The central government defines the content of the basic package. This covers medical care, including care provided by GPs, hospitals, specialists and midwives, and prescription drugs... Every insured person over age 18 pays an annual deductible of €385 (in 2019) for health care costs... including costs for hospital admission, medical transportation, and prescription drugs but excluding costs for GP consultations, maternity care, home nursing care, and care for children under the age of 18.. Voluntary supplemental health insurance is available for services not included in the basic health insurance package.

The comprehensive and universal nature of available health care in the Netherlands probably matters for whether doctor children can affect the health care (and health outcomes) of their parents. The need for a doctor to intervene on behalf of their parents in the health system is likely to be much lower in the Netherlands than it would be in, say, a typical developing country. We'd expect to see very different results when the health system is not universal. That opens an important question, though: would we see an effect for a country like New Zealand, which has a public health system, where access is rationed through waiting lists, and where a parallel private health system exists. Would having a child who is a doctor mean that parents are added to the waiting list sooner, or are more likely to be re-routed into the private system (at their own cost)? Either of those would suggest better health outcomes for parents of doctor children. It would be interesting to follow this up with other research for New Zealand.
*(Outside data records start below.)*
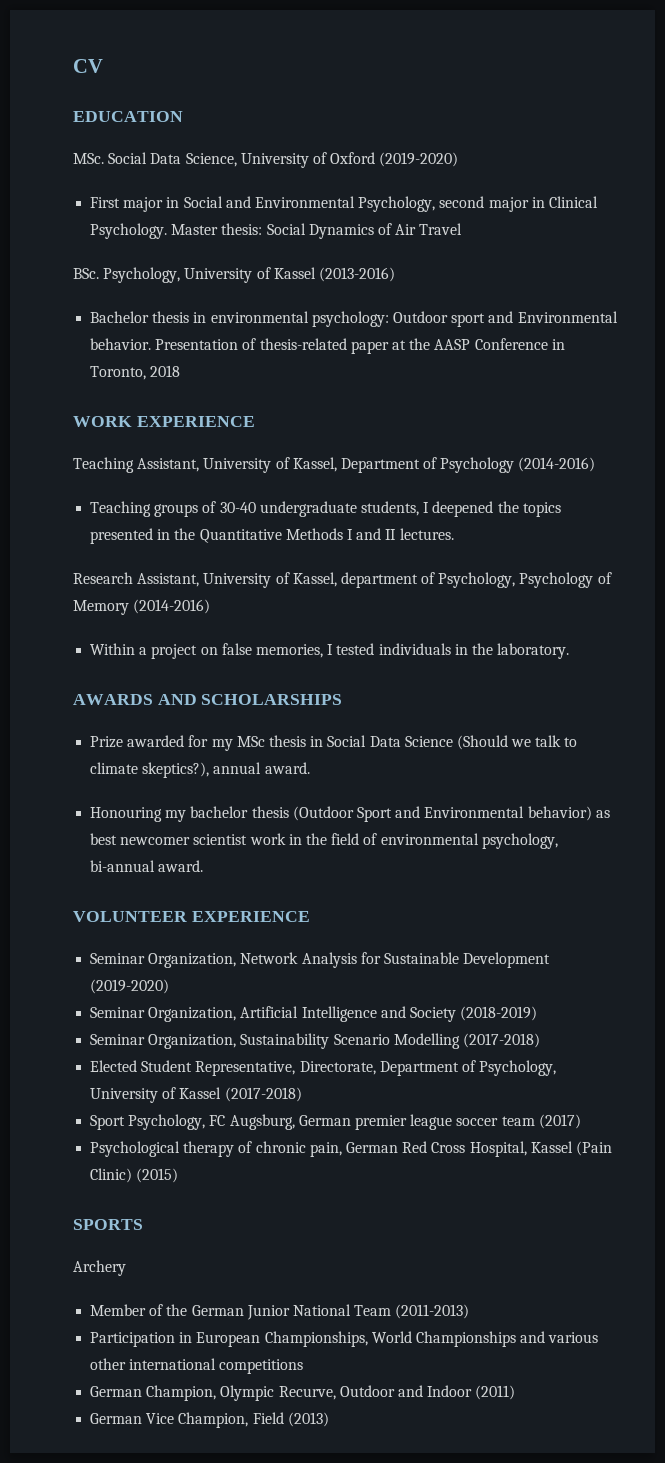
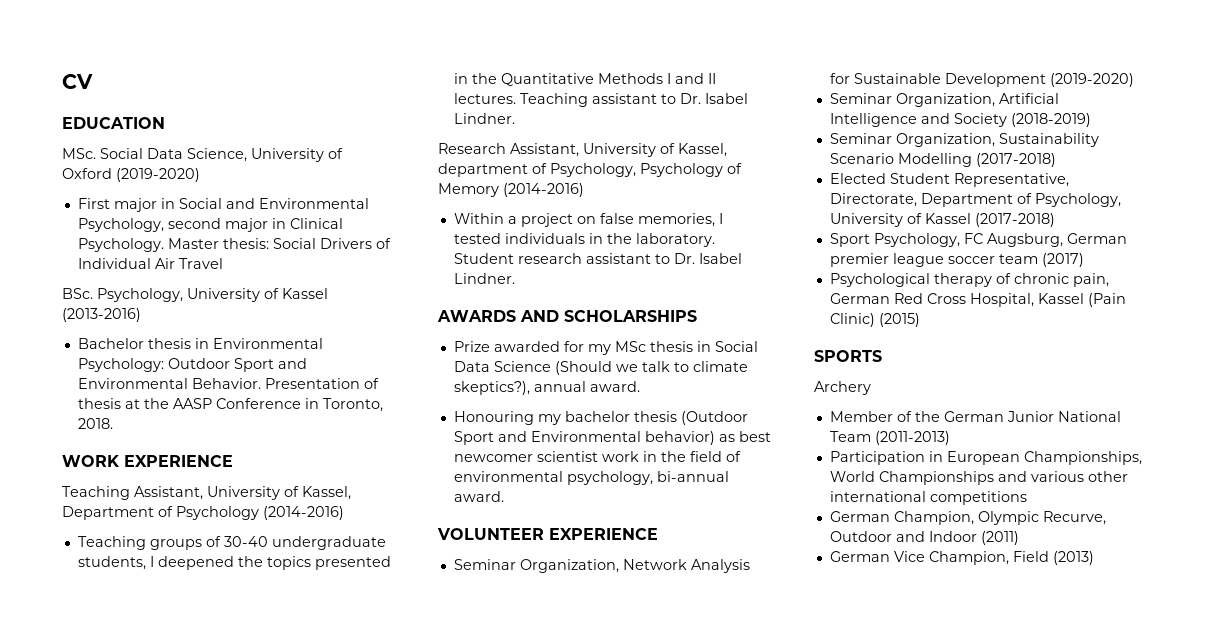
- Master thesis: Social Dynamics of Air Travel
+ Master thesis: Social Drivers of Individual Air Travel
- Bachelor thesis in environmental psychology: Outdoor sport and Environmental behavior.
+ Bachelor thesis in Environmental Psychology: Outdoor Sport and Environmental Behavior.
- Presentation of thesis-related paper at the AASP Conference in Toronto, 2018
+ Presentation of thesis at the AASP Conference in Toronto, 2018.
+ Teaching assistant to Dr. Isabel Lindner.
+ Student research assistant to Dr. Isabel Lindner.

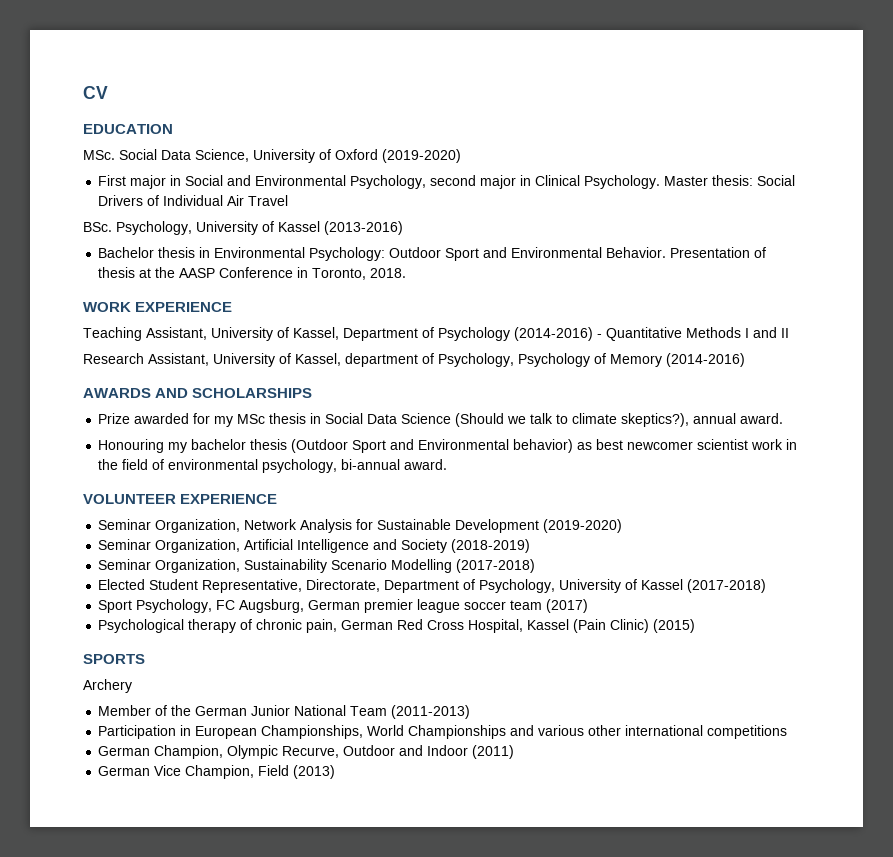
- Teaching Assistant, University of Kassel, Department of Psychology (2014-2016)
- Teaching groups of 30-40 undergraduate students, I deepened the topics presented in the Quantitative Methods I and II lectures. Teaching assistant to Dr. Isabel Lindner.
+ Teaching Assistant, University of Kassel, Department of Psychology (2014-2016) - Quantitative Methods I and II
- Within a project on false memories, I tested individuals in the laboratory. Student research assistant to Dr. Isabel Lindner.

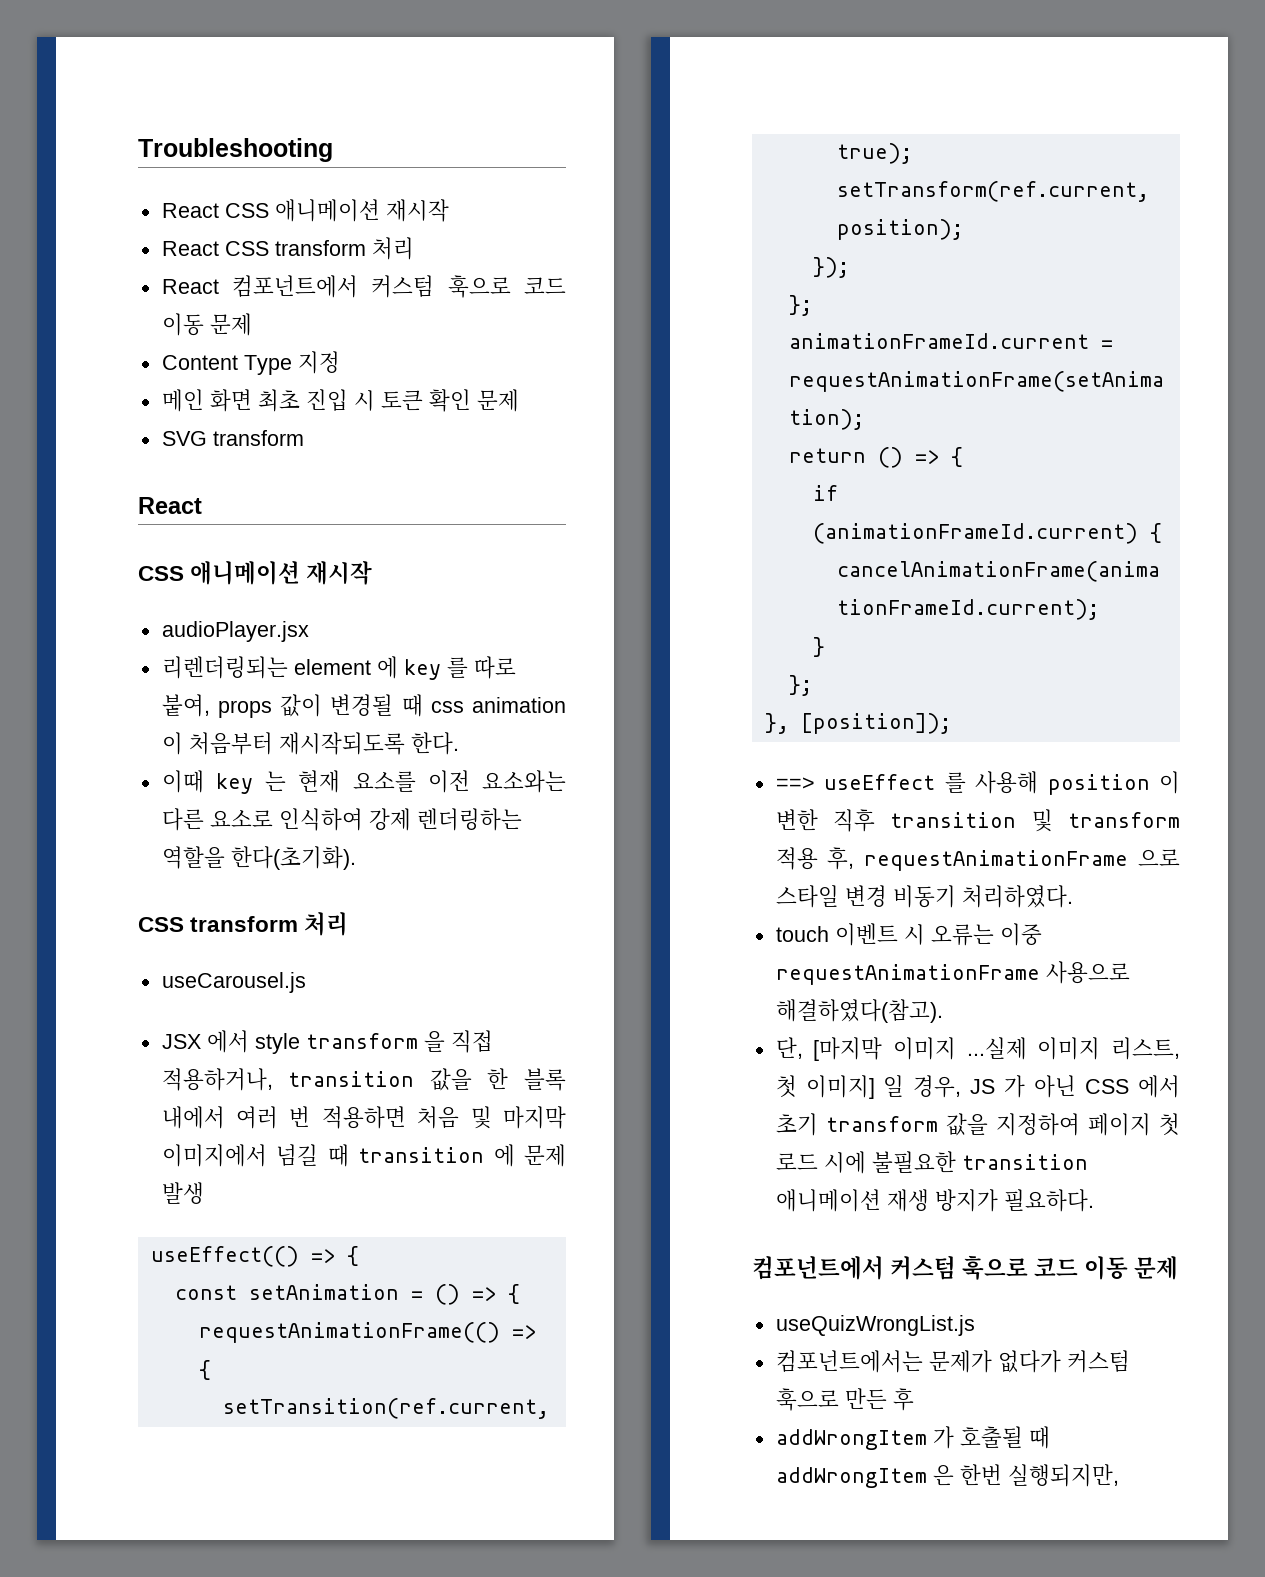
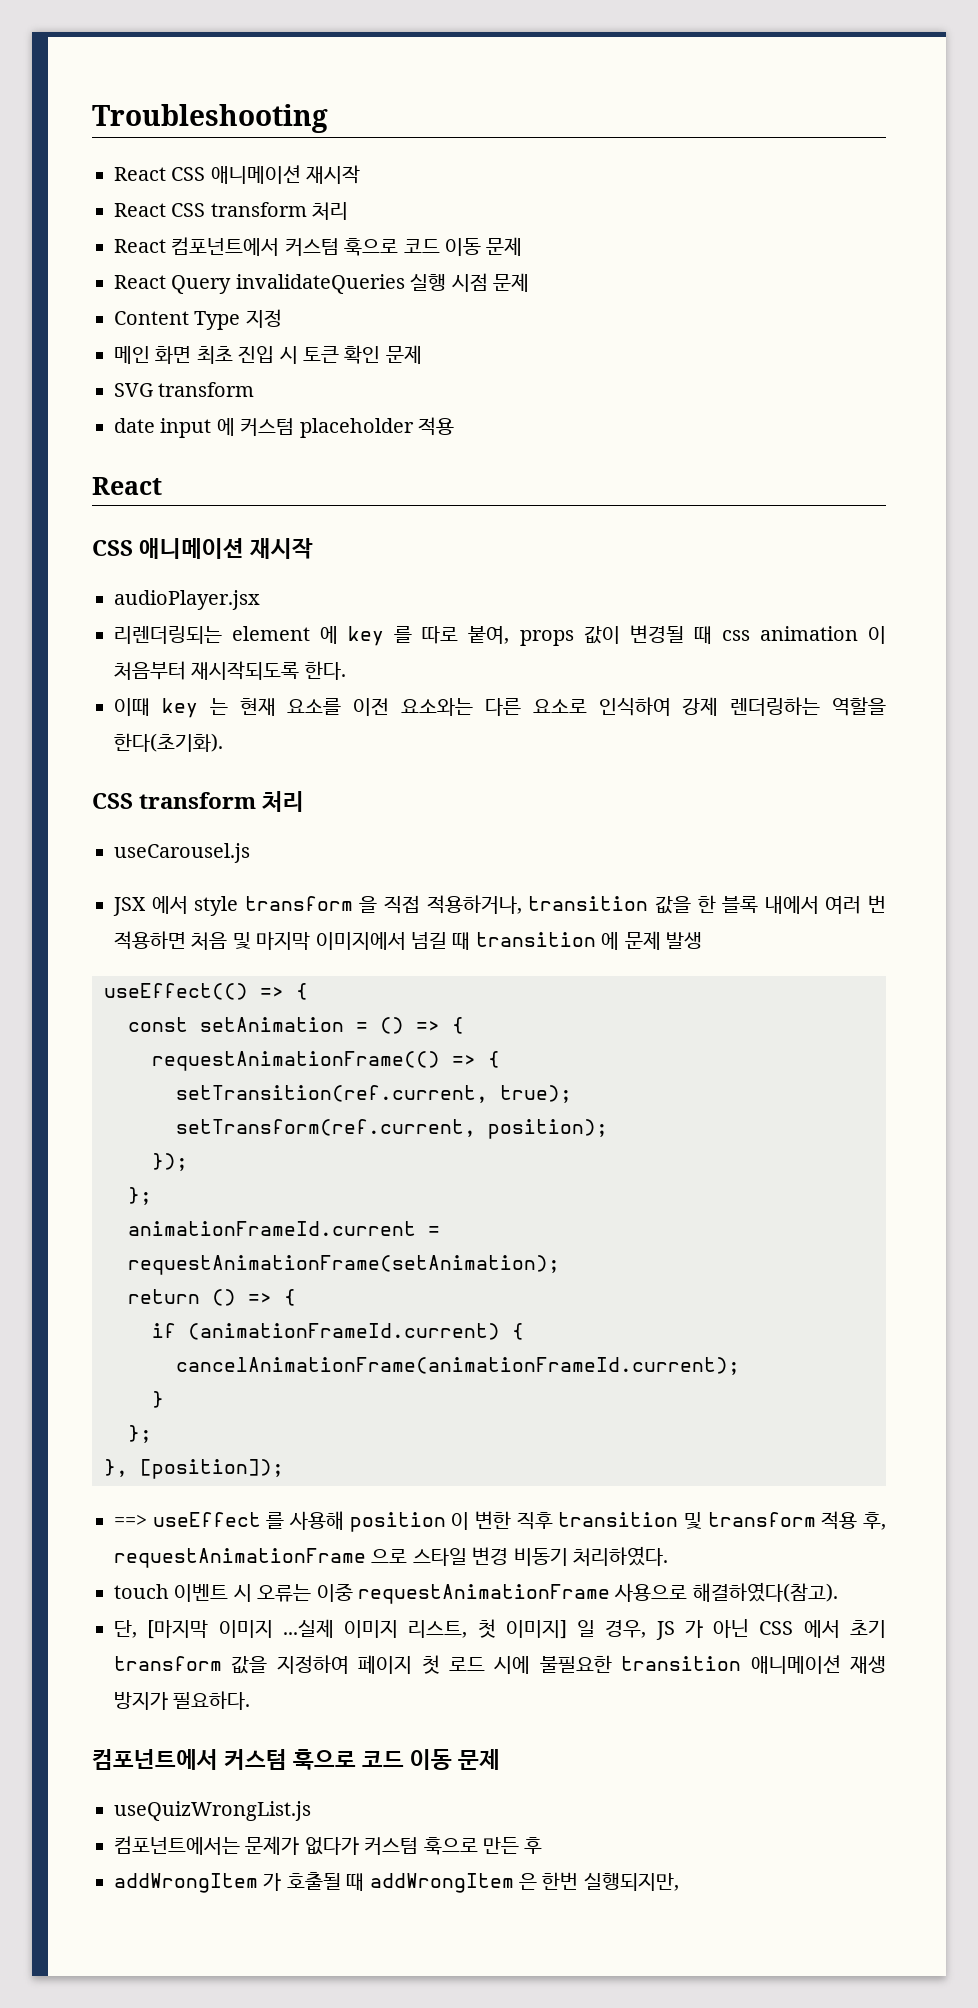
+ React Query invalidateQueries 실행 시점 문제
+ date input 에 커스텀 placeholder 적용

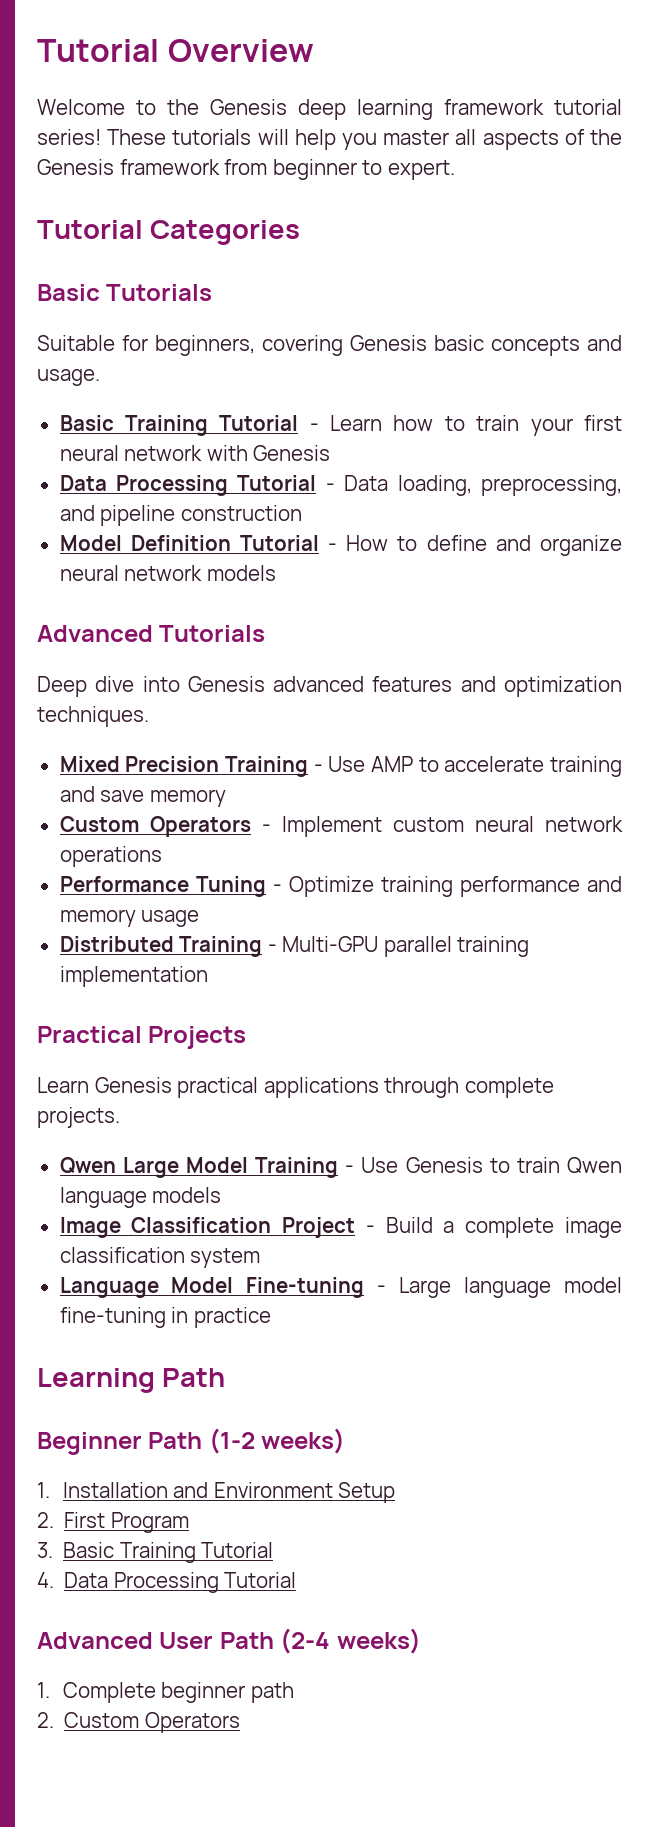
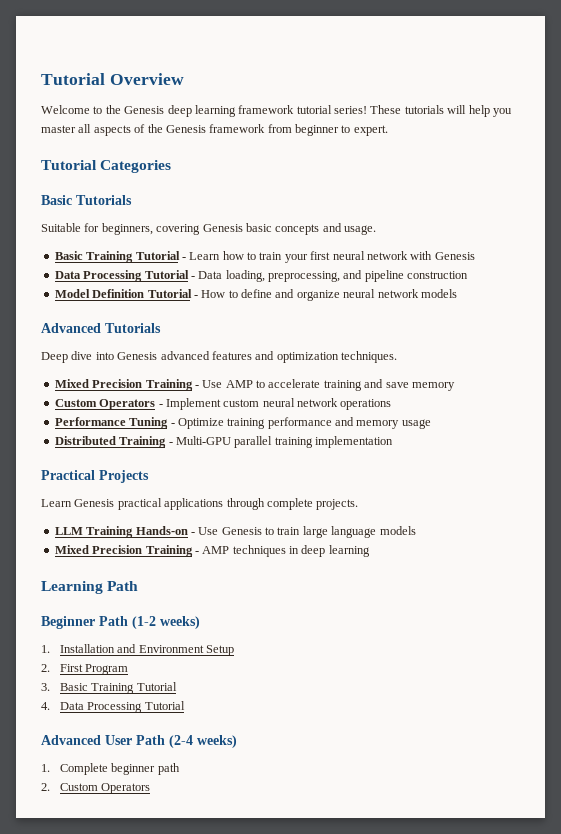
- Qwen Large Model Training - Use Genesis to train Qwen language models
+ LLM Training Hands-on - Use Genesis to train large language models
- Image Classification Project - Build a complete image classification system
- Language Model Fine-tuning - Large language model fine-tuning in practice
+ Mixed Precision Training - AMP techniques in deep learning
Coming back to the Artmann et al. paper, it would be attractive to draw some conclusions in relation to inequality in access to health care. However, Artmann et al. caution against this, noting that:

...our results apply to parents of individuals who applied for medical school, so these parents have relatively high-educated children. Therefore, our results are not conclusive about equality of health care access in the Netherlands in general.

However, the results do suggest that the quality of health care in the Netherlands is such that, having a child who is a doctor cannot improve the health care that you receive.